>>>>
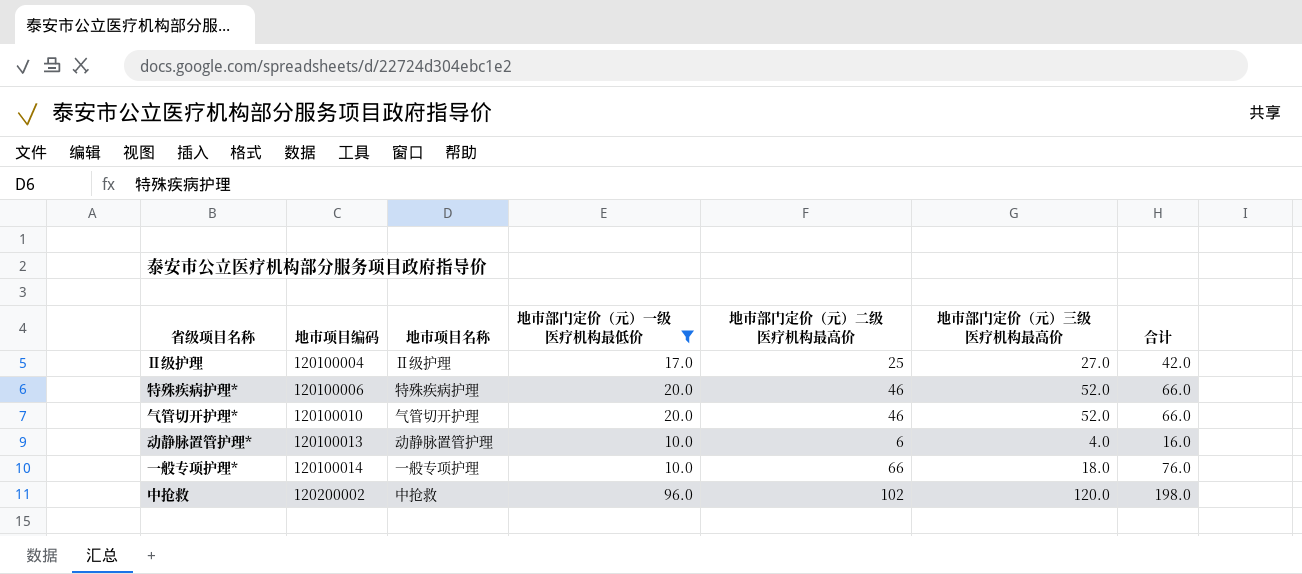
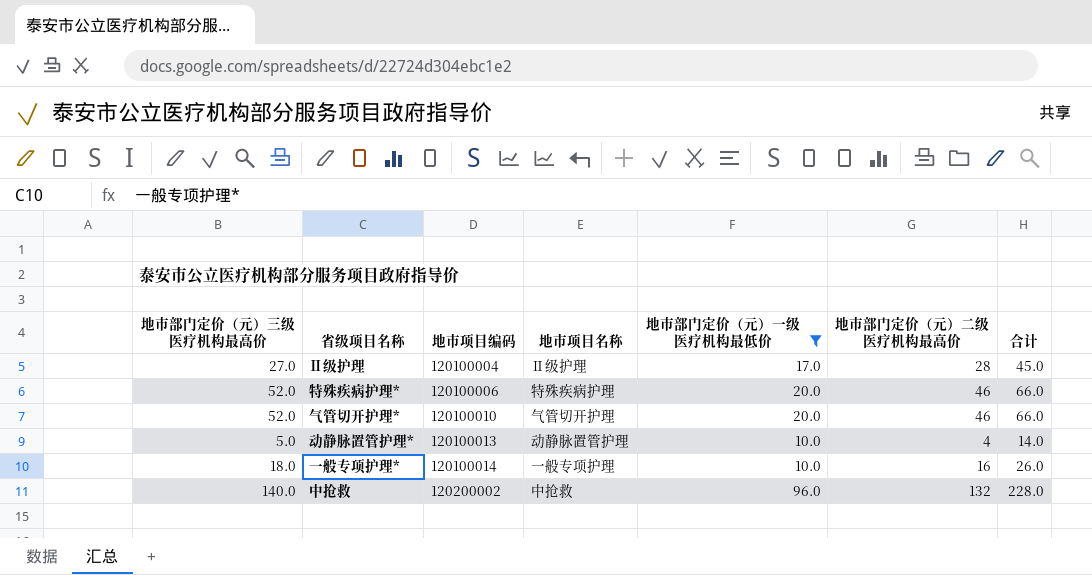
column 地市部门定价（元）三级医疗机构最高价 | position: 6 -> 1
Ⅱ级护理 | 地市部门定价（元）二级医疗机构最高价: 25 -> 28
Ⅱ级护理 | 合计: 42.0 -> 45.0
动静脉置管护理* | 地市部门定价（元）三级医疗机构最高价: 4.0 -> 5.0
动静脉置管护理* | 地市部门定价（元）二级医疗机构最高价: 6 -> 4
动静脉置管护理* | 合计: 16.0 -> 14.0
一般专项护理* | 地市部门定价（元）二级医疗机构最高价: 66 -> 16
一般专项护理* | 合计: 76.0 -> 26.0
中抢救 | 地市部门定价（元）三级医疗机构最高价: 120.0 -> 140.0
中抢救 | 地市部门定价（元）二级医疗机构最高价: 102 -> 132
中抢救 | 合计: 198.0 -> 228.0

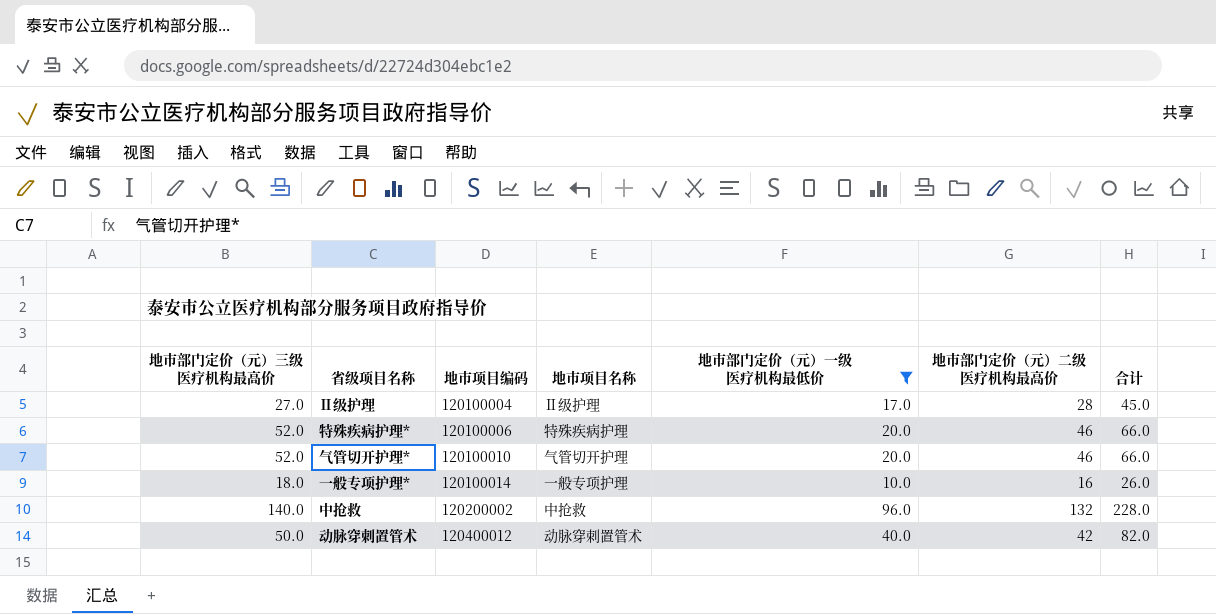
row 动静脉置管护理*: 5.0 | 120100013 | 动静脉置管护理 | 10.0 | 4 | 14.0 -> none
row 动脉穿刺置管术: none -> 50.0 | 120400012 | 动脉穿刺置管术 | 40.0 | 42 | 82.0

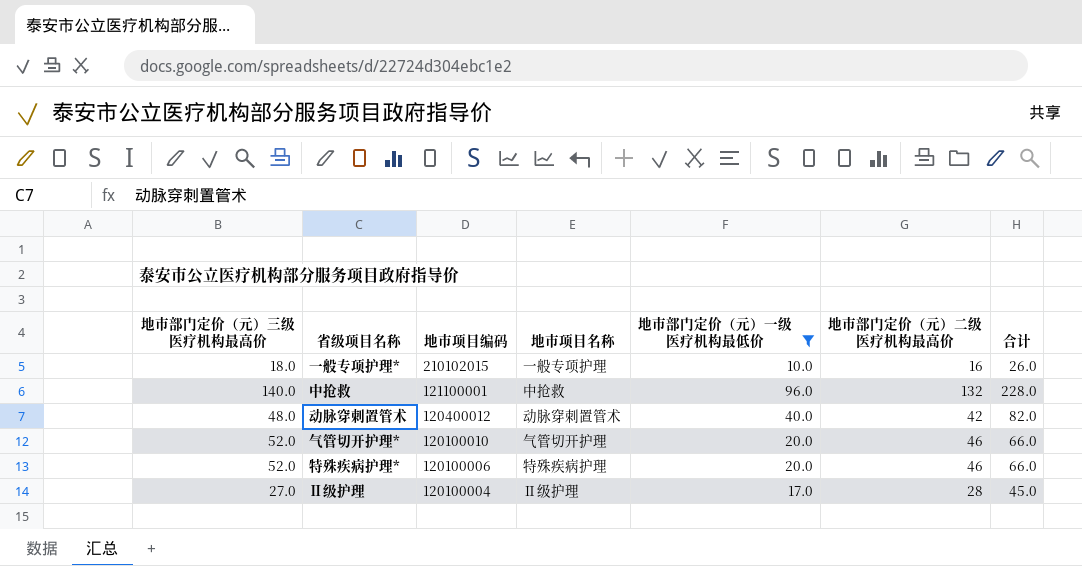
row order: 地市项目编码 ascending -> 地市项目编码 descending
一般专项护理* | 地市项目编码: 120100014 -> 210102015
中抢救 | 地市项目编码: 120200002 -> 121100001
动脉穿刺置管术 | 地市部门定价（元）三级医疗机构最高价: 50.0 -> 48.0

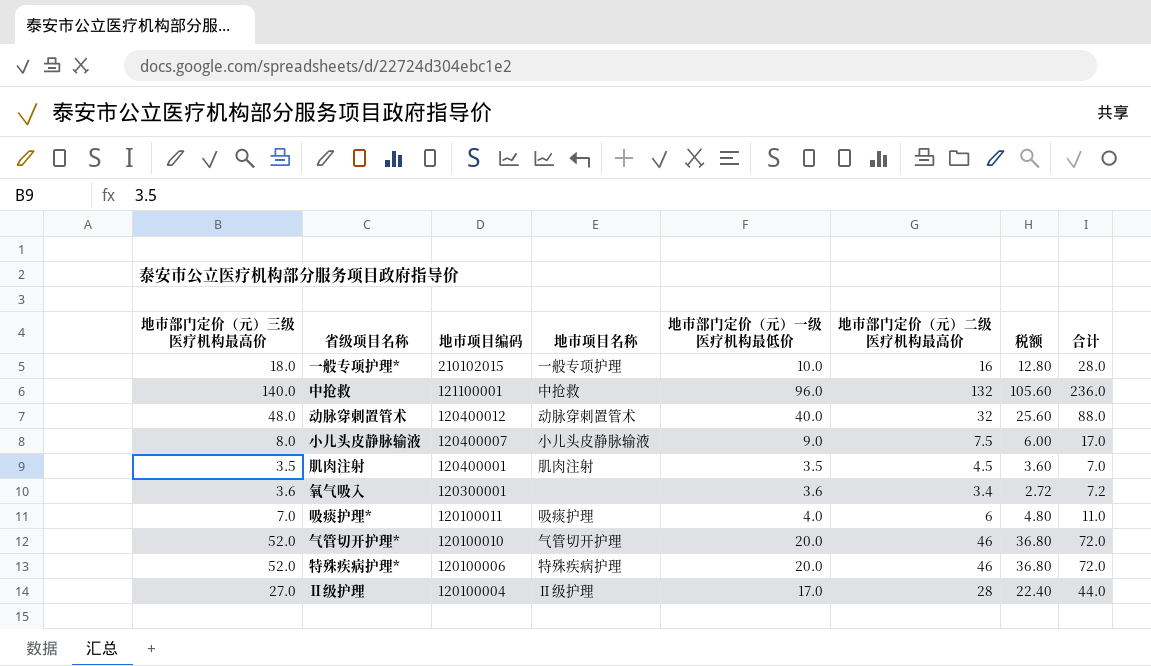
filter: 地市部门定价（元）一级医疗机构最低价 >= 10.0 -> none
column 税额 | formula: none -> [地市部门定价（元）二级医疗机构最高价] * 0.8
column 合计 | formula: [地市部门定价（元）一级医疗机构最低价] + [地市部门定价（元）二级医疗机构最高价] -> [地市部门定价（元）三级医疗机构最高价] + [地市部门定价（元）一级医疗机构最低价]
动脉穿刺置管术 | 地市部门定价（元）二级医疗机构最高价: 42 -> 32

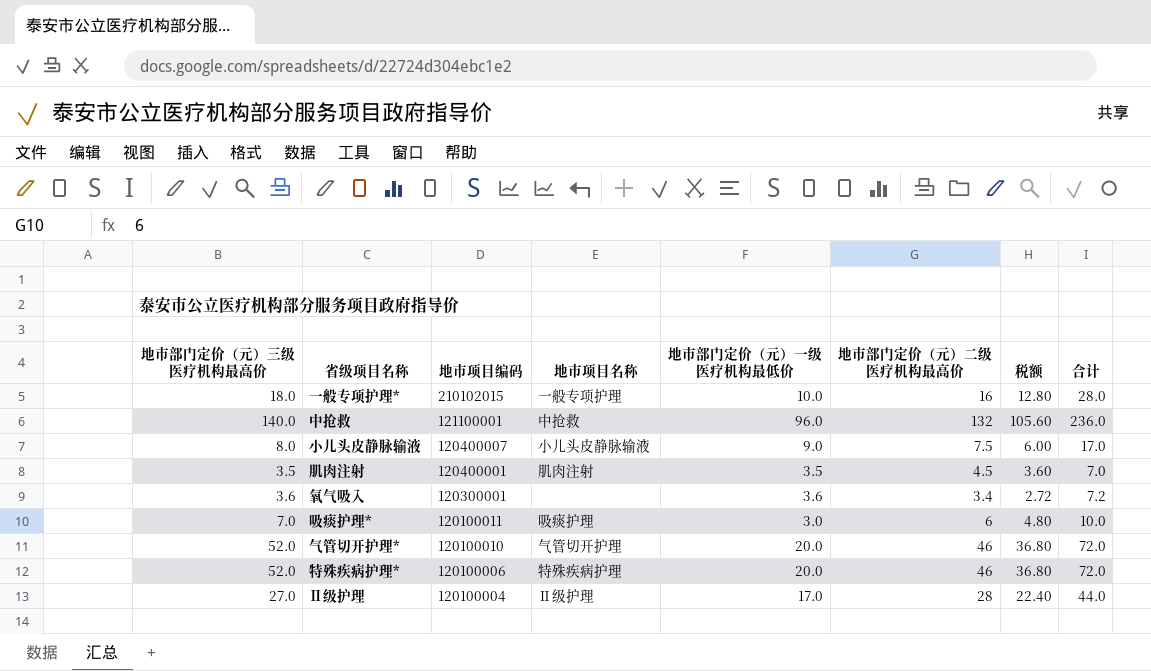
row 动脉穿刺置管术: 48.0 | 120400012 | 动脉穿刺置管术 | 40.0 | 32 | 25.60 | 88.0 -> none
吸痰护理* | 地市部门定价（元）一级医疗机构最低价: 4.0 -> 3.0
吸痰护理* | 合计: 11.0 -> 10.0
<<<<
Work to be completed:
Set the pictures aside and retype exactly the lines above from the line with "一般专项护理* | 合计: 76.0 -> 26.0" to the line with "column 合计 |", both included, adding no others.

Result below:
一般专项护理* | 合计: 76.0 -> 26.0
中抢救 | 地市部门定价（元）三级医疗机构最高价: 120.0 -> 140.0
中抢救 | 地市部门定价（元）二级医疗机构最高价: 102 -> 132
中抢救 | 合计: 198.0 -> 228.0

row 动静脉置管护理*: 5.0 | 120100013 | 动静脉置管护理 | 10.0 | 4 | 14.0 -> none
row 动脉穿刺置管术: none -> 50.0 | 120400012 | 动脉穿刺置管术 | 40.0 | 42 | 82.0

row order: 地市项目编码 ascending -> 地市项目编码 descending
一般专项护理* | 地市项目编码: 120100014 -> 210102015
中抢救 | 地市项目编码: 120200002 -> 121100001
动脉穿刺置管术 | 地市部门定价（元）三级医疗机构最高价: 50.0 -> 48.0

filter: 地市部门定价（元）一级医疗机构最低价 >= 10.0 -> none
column 税额 | formula: none -> [地市部门定价（元）二级医疗机构最高价] * 0.8
column 合计 | formula: [地市部门定价（元）一级医疗机构最低价] + [地市部门定价（元）二级医疗机构最高价] -> [地市部门定价（元）三级医疗机构最高价] + [地市部门定价（元）一级医疗机构最低价]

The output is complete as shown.